Given TJ’s comments about:
-
The amount of memory utilized in processing
symbols of data
-
Whether or not this would fit in the L2 cache
-
The effect it would have on optimizations when it
didn’t
I finally got around to running a little
benchmark for Multi Core Optimization using the program I wrote and posted (
MCO ) which I’ll be posting a new version of shortly …
These tests were run under the following
conditions:
-
A less than state of the art laptop with
o
Core 2 Duo 1.86 Ghz processor
-
Watch Lists of symbols each of which
o
Contains the next power of two number of symbols
of the previous i.e. 1, 2, 4, 8, 16, 32, 64, 128, 256
o
Contains Symbols containing ~5000 bars of data …
-
Each symbol should require 160,000 bytes i.e.
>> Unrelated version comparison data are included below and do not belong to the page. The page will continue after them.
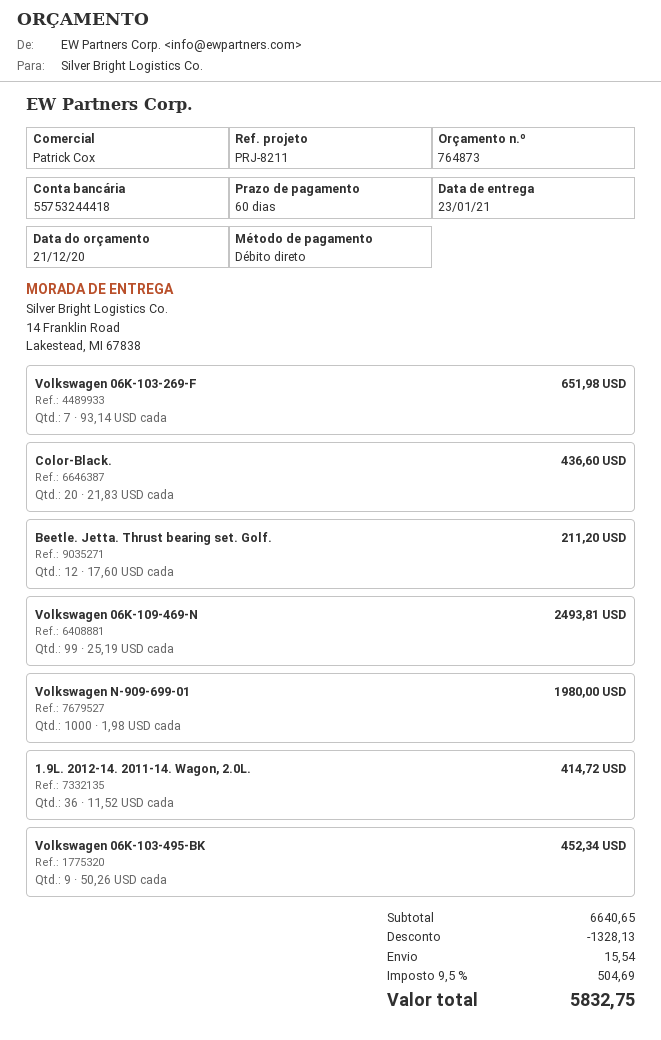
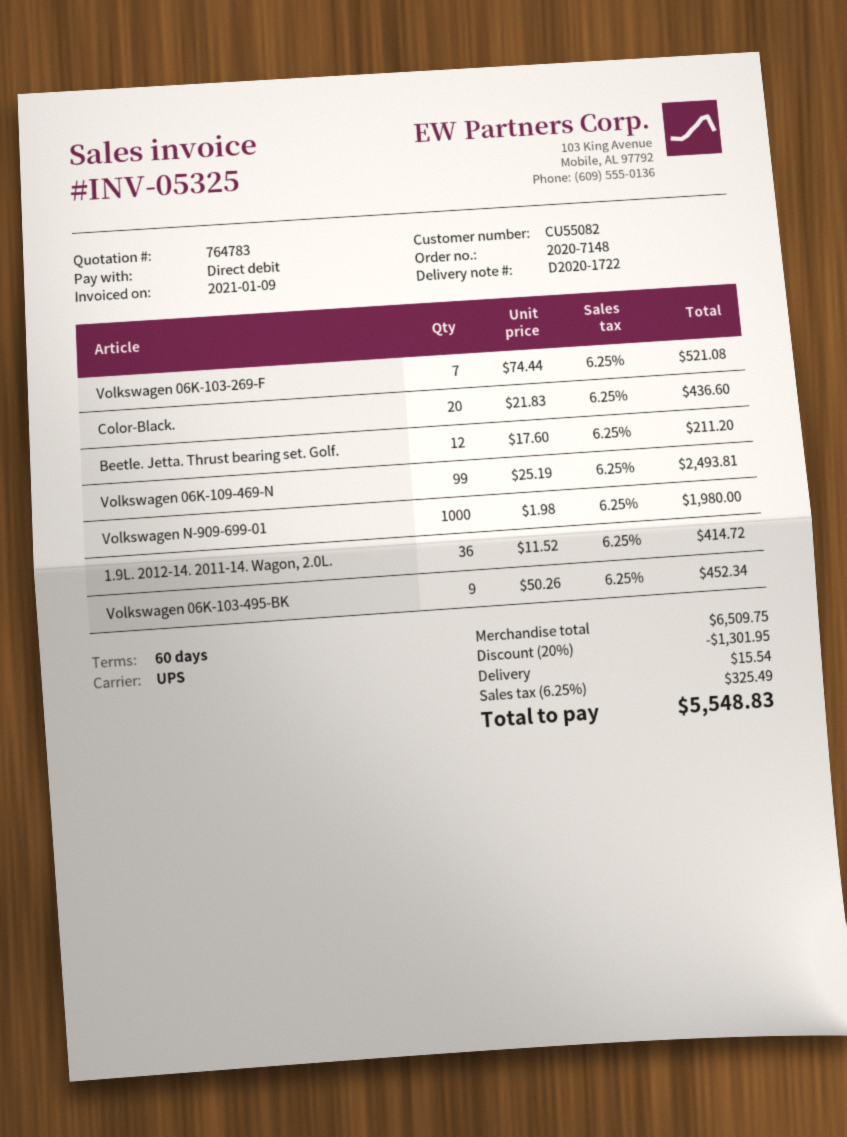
quote number: 764873 -> 764783
Volkswagen 06K-103-269-F: 7 x 93.14 = 651.98 -> 7 x 74.44 = 521.08
subtotal: 6640.65 -> 6509.75
discount: 1328.13 -> 1301.95
tax: 9.5% = 504.69 -> 6.25% = 325.49
total: 5832.75 -> 5548.83

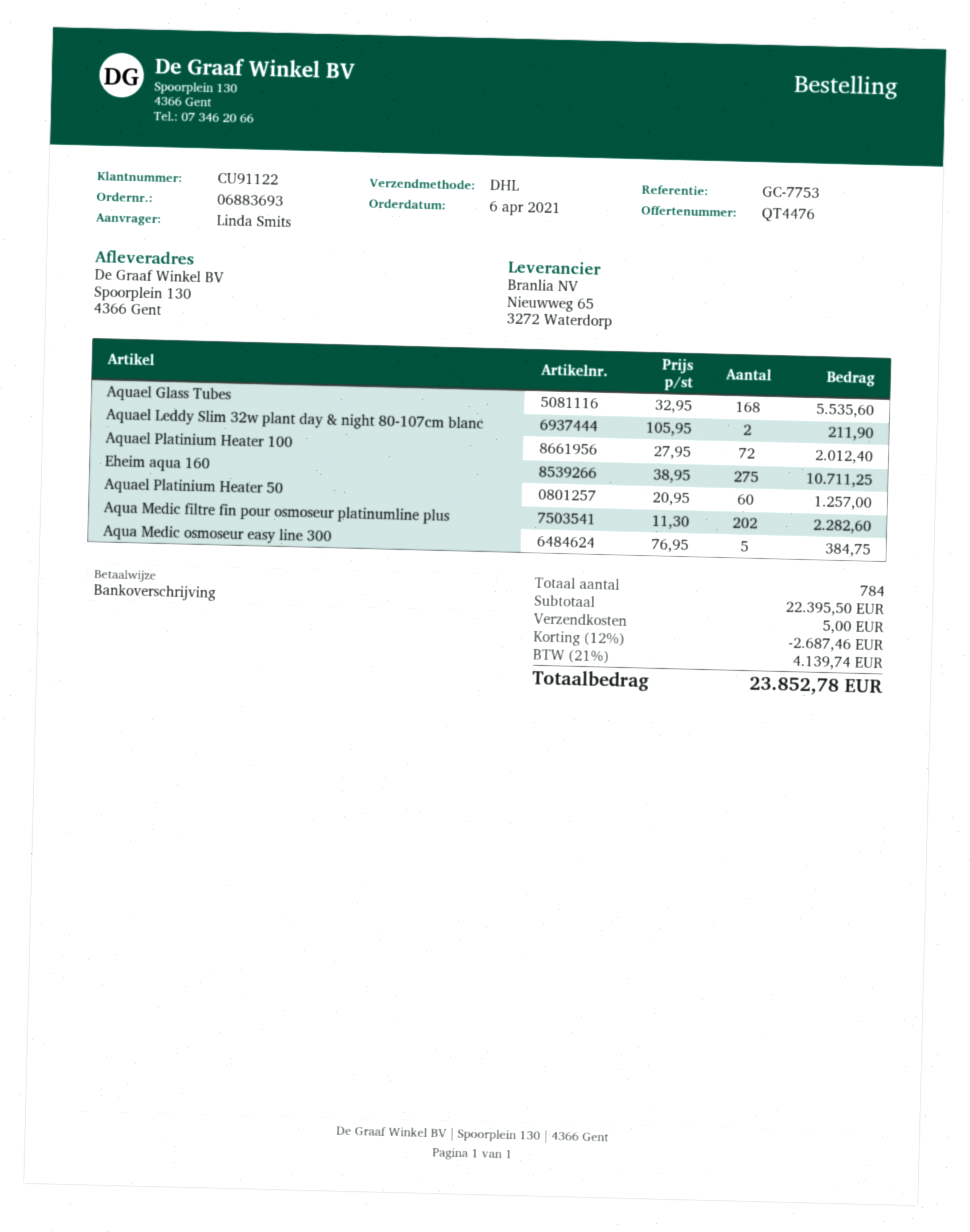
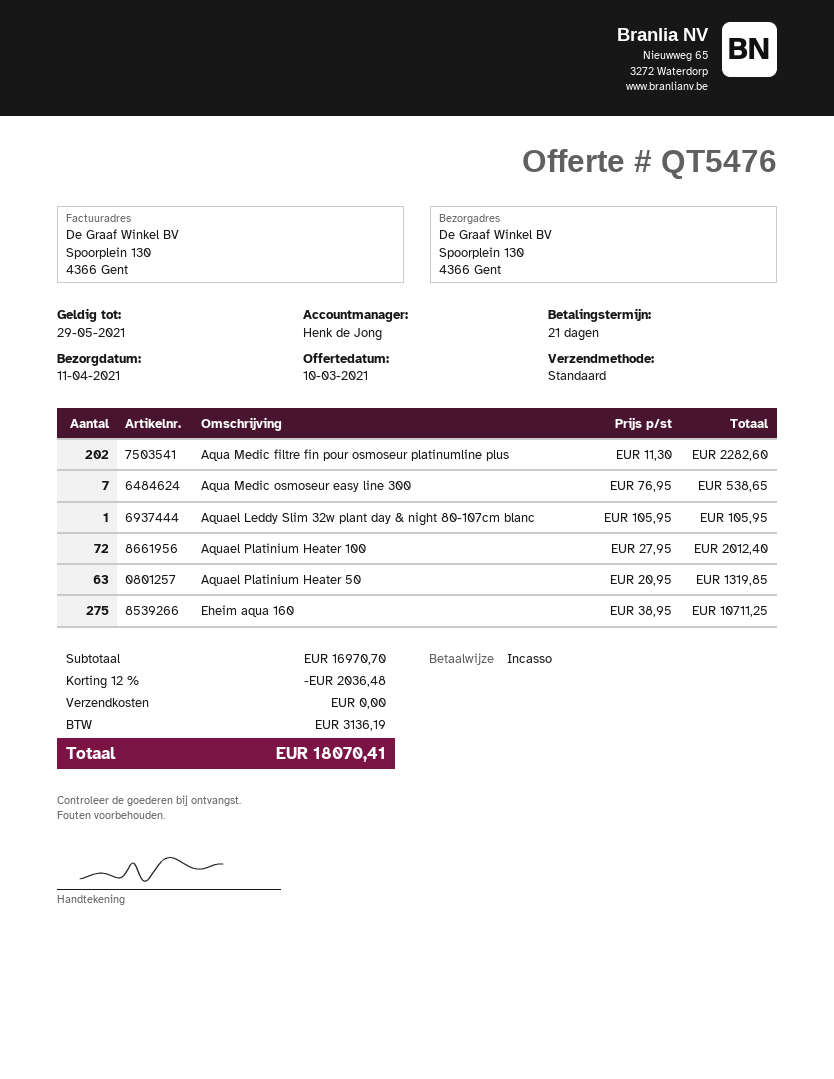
quote number: QT4476 -> QT5476
payment method: bank transfer -> direct debit
shipping method: DHL -> standard
Aquael Glass Tubes: 168 x 32.95 = 5535.60 -> none
Aquael Leddy Slim 32w plant day & night 80-107cm blanc: 2 x 105.95 = 211.90 -> 1 x 105.95 = 105.95
Aquael Platinium Heater 50: 60 x 20.95 = 1257.00 -> 63 x 20.95 = 1319.85
Aqua Medic osmoseur easy line 300: 5 x 76.95 = 384.75 -> 7 x 76.95 = 538.65
subtotal: 22395.50 -> 16970.70
discount: 12% = 2687.46 -> 12% = 2036.48
shipping: 5.00 -> 0.00
tax: 4139.74 -> 3136.19
total: 23852.78 -> 18070.41

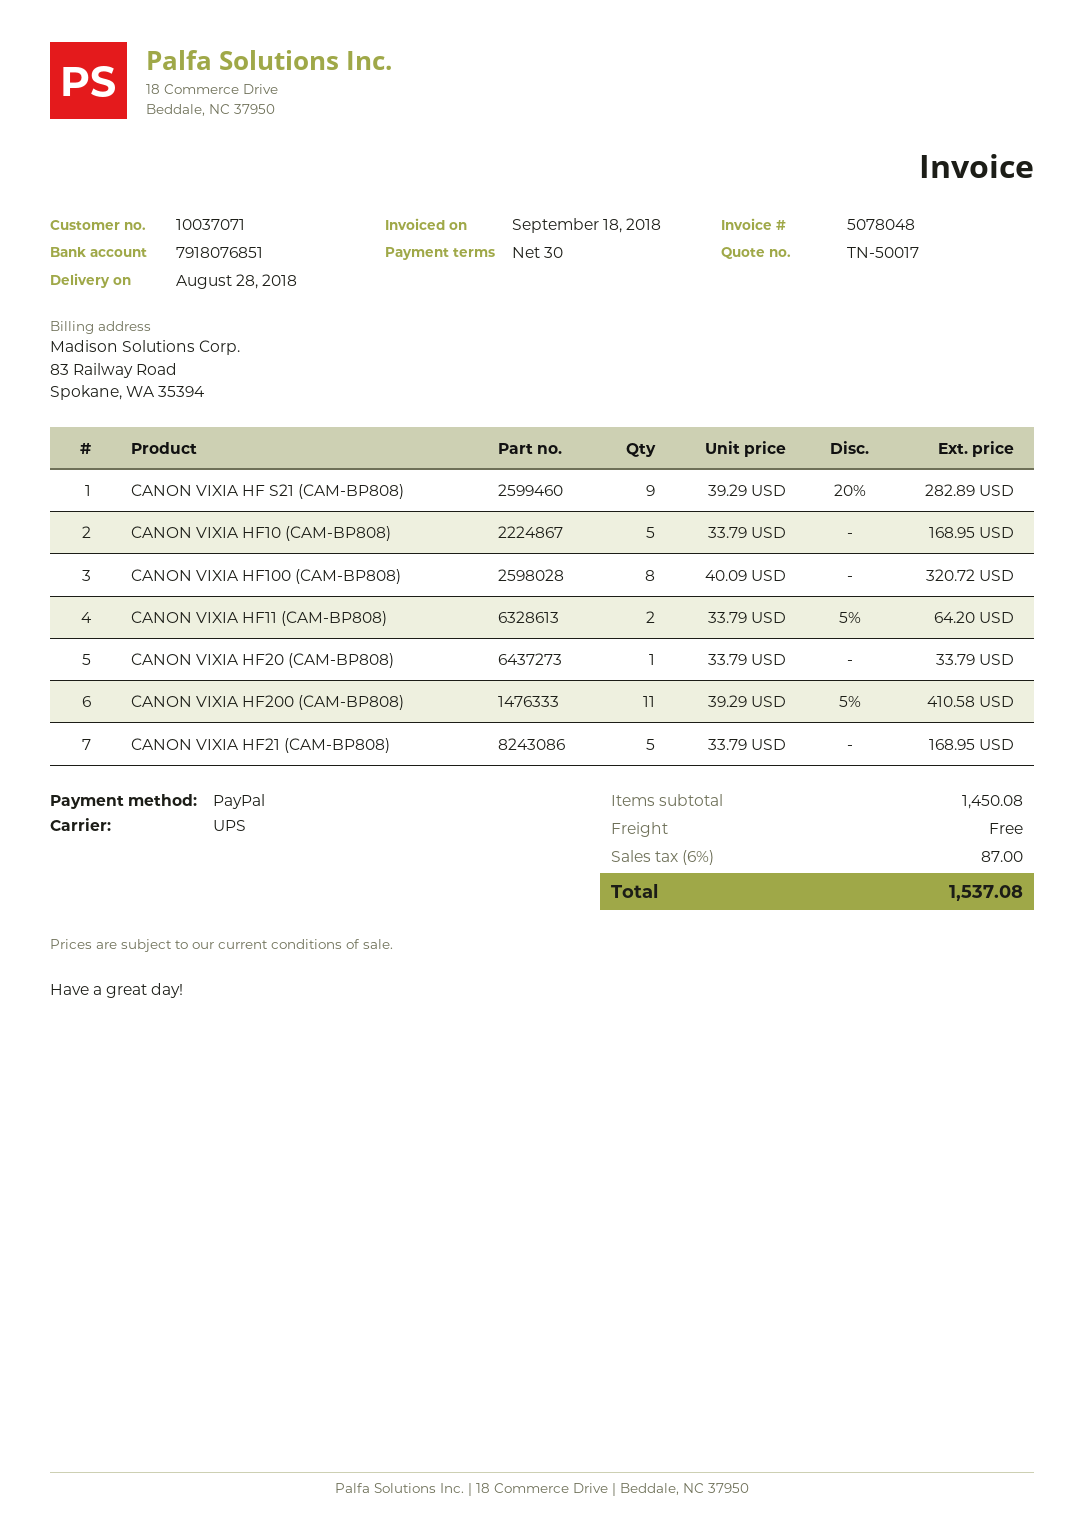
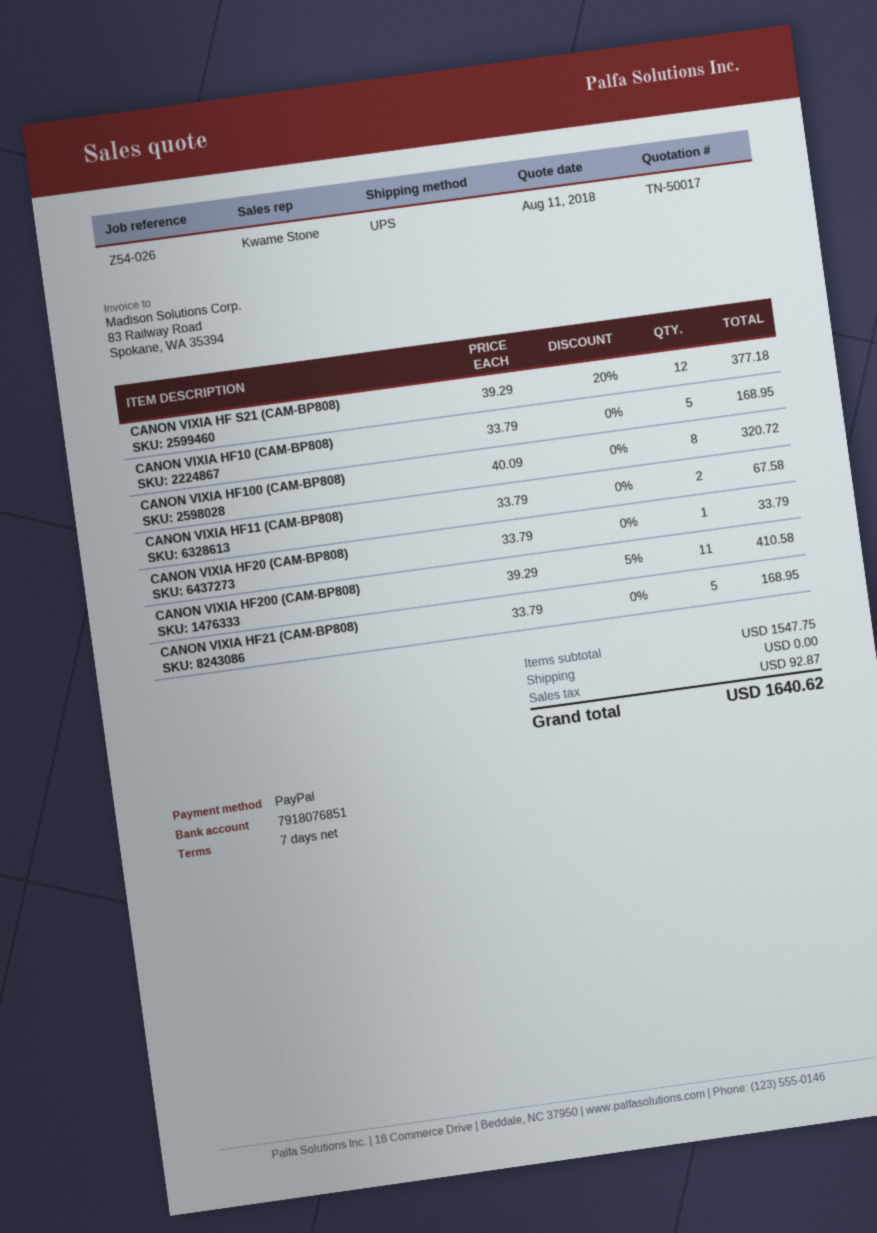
payment terms: 30 days -> 7 days
CANON VIXIA HF S21 (CAM-BP808): 9 x 39.29 - 20% = 282.89 -> 12 x 39.29 - 20% = 377.18
CANON VIXIA HF11 (CAM-BP808): 2 x 33.79 - 5% = 64.20 -> 2 x 33.79 = 67.58
subtotal: 1450.08 -> 1547.75
tax: 87.00 -> 92.87
total: 1537.08 -> 1640.62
~5,000 bars * 32 bytes per bar
-
Loading more than 13 symbols should cause L2
cache misses to occur
-
See the attached data & chart
There are several interesting things I
find regarding the results …
-
The “dent” in the curve looking left
to right occurs right where you’d think it would, between 8 symbols and
16 symbols i.e. from the point at which all data can be loaded to and accessed
from the L2 cache to the point where it no longer can …
-
The “dent” occurs in the same place
running either one or two instances of AB
-
The “dent” while clearly visible is
hardly traumatic in terms of run times
-
The relationship of run times between running one
and two instances of AB is consistent at 40% savings in terms of run times
regardless of the number of symbols.
-
This is also in line when one looks at how much
CPU is utilized when running one instance of AB which on the test machine is
typically in the 54 – 60% range.
I have a new toy that I’ll be trying
these benchmarks on again shortly i.e. a dual core 2 duo quad 3.0 ghz …